Translocation t(X;11)(q13;q23) in B-cell chronic lymphocytic leukemia disrupts two novel genes.

Deletion of chromosome region 11q22-q23 defines a subgroup of patients with B-cell chronic lymphocytic leukemia (B-CLL) characterized by poor survival. Although the tumor-suppressor gene ATM in the consensus deletion region was found to be biallelically inactivated in about one third of B-CLL cases, in the majority of those who have this deletion, inactivation of the remaining ATM allele was not observed. To identify a second disease-associated gene, we investigated two B-CLL cases with translocation breakpoints in the critical 11q23 deletion region. In one case, a t(X;11)(q13;q23) was cloned and two novel genes were isolated. The breakpoint on 11q23 affected the ARHGAP20 gene, which encodes a protein predicted to be involved in the regulation of Rho family GTPases. The breakpoint on Xq13 occurred in BRWD3, which codes for a putative novel transcription factor.
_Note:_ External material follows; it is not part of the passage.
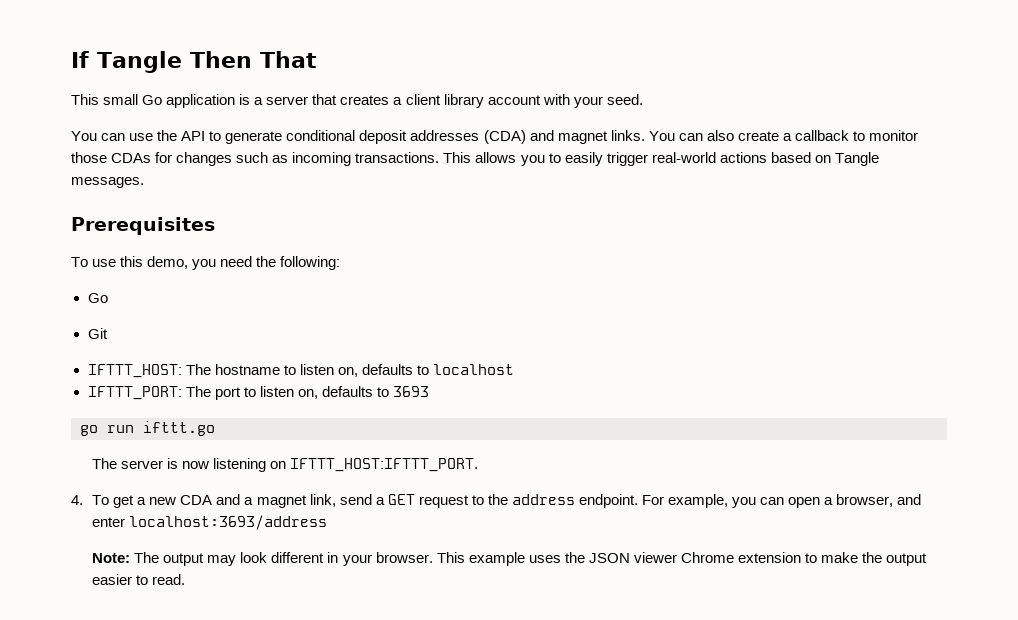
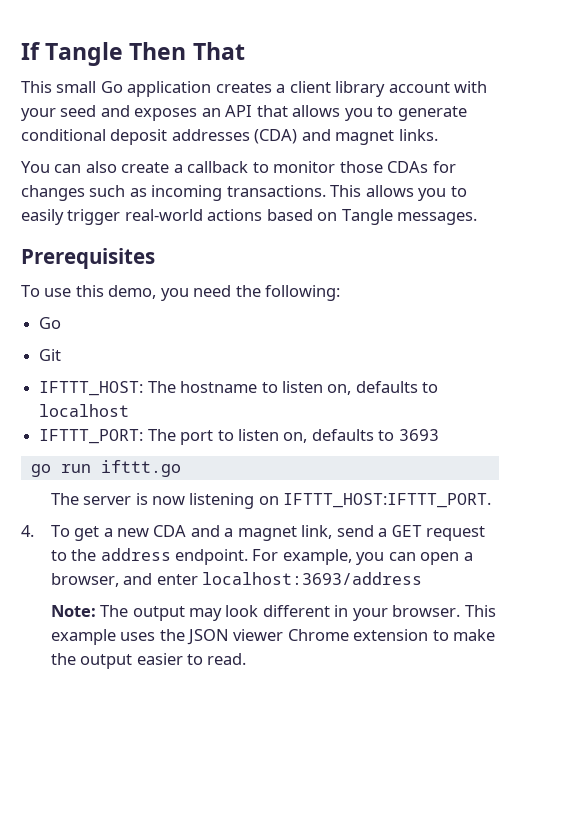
- This small Go application is a server that creates a client library account with your seed.
- You can use the API to generate conditional deposit addresses (CDA) and magnet links. You can also create a callback to monitor those CDAs for changes such as incoming transactions.
+ This small Go application creates a client library account with your seed and exposes an API that allows you to generate conditional deposit addresses (CDA) and magnet links.
+ You can also create a callback to monitor those CDAs for changes such as incoming transactions.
The rearrangement of ARHGAP20 and BRWD3 did not result in fusion transcripts, but it disrupted both genes. Mutation analysis of 28 B-CLL samples with monoallelic deletions and two B-CLL samples with 11q23 translocations detected no deleterious mutation in the remaining copy of ARHGAP20. Quantitative expression analysis in 22 B-CLLs revealed significant up-regulation of ARHGAP20 in CLL B cells, whereas BRWD3 was slightly down-regulated. Thus, deregulation of ARHGAP20 by altered gene expression or by gene disruption (but not point mutation) might be a general molecular mechanism of B-CLL leukemogenesis.